Notes on the Brocard points and angles of a


triangle
SADI ABU-SAYMEH and MOWAFFAQ HAJJA

1. Introduction – the classical Brocard points and angle


It is known that for every triangle ABC, there exists a unique interior
point Ω1 for which
∠Ω1AB = ∠Ω1BC = ∠Ω1CA, (1)
and a unique interior point Ω2 for which
∠Ω2AC = ∠Ω2BA = ∠Ω2CB; (2)
see Figures 1 and 2, where the common value of the angles in (1), (2) are
denoted by ω1, ω2, respectively.
These points are discussed in a lot of books and papers, and are called
the first and second Brocard points of ABC; see, for example, [1, Chapter
16, pp. 217ff], [2], and [3], and see [4, Chapter XVI, pp. 263ff] for a brief
history. It is also known that ω1 and ω2 turn out to be equal, and that their
common value is called the Brocard angle of ABC and is denoted by ω.
A A

ω1 ω2

Ω1 Ω2
ω1
ω2
ω1 ω2
B C B C
FIGURE 1 FIGURE 2
In Figures 1 and 2, which are not drawn to scale, ω1 and ω2 turn out to
be equal. Their common value is denoted by ω.

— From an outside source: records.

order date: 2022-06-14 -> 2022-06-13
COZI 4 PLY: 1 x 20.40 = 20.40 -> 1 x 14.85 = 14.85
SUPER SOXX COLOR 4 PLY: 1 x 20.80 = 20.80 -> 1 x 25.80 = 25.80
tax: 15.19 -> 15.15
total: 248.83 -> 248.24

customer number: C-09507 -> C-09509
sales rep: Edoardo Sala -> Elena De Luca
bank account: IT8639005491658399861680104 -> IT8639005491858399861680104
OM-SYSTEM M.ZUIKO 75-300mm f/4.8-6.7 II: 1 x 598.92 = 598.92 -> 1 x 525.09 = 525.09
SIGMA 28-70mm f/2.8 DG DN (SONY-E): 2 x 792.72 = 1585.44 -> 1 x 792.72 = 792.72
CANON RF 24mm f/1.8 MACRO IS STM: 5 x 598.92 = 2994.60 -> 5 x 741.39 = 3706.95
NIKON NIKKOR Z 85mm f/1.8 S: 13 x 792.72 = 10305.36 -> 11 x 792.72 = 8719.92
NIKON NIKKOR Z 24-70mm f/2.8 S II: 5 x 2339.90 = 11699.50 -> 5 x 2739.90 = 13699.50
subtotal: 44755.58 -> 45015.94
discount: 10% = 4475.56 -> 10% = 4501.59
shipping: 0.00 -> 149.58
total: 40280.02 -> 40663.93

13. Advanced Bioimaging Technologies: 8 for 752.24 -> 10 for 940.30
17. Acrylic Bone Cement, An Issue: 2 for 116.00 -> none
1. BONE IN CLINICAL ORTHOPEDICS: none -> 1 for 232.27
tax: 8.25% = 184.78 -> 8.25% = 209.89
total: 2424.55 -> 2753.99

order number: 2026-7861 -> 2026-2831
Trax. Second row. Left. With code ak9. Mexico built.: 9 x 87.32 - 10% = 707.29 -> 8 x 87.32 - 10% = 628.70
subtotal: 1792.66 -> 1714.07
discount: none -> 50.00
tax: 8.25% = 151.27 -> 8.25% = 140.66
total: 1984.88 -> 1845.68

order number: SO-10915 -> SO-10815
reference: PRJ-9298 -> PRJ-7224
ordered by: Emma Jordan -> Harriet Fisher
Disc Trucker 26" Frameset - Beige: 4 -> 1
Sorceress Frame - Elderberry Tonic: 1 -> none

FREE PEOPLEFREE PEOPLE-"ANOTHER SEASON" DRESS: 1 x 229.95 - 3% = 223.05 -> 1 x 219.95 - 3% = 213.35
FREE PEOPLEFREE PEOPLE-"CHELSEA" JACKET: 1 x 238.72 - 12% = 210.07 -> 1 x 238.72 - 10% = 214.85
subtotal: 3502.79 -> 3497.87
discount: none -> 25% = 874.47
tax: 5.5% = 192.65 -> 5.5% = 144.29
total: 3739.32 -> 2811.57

One of the properties of the Brocard angle that are proved in the
references above states that
ω ≤ 30°, with equality if, and only if, ABC is equilateral. (3)
It immediately follows that if Ω1 = Ω2, then 6ω = 180°, and hence
ω = 30°, and ABC is equilateral. The converse is also trivially true. Thus
we have
Ω1 = Ω2 ⇔ ABC is equilateral. (4)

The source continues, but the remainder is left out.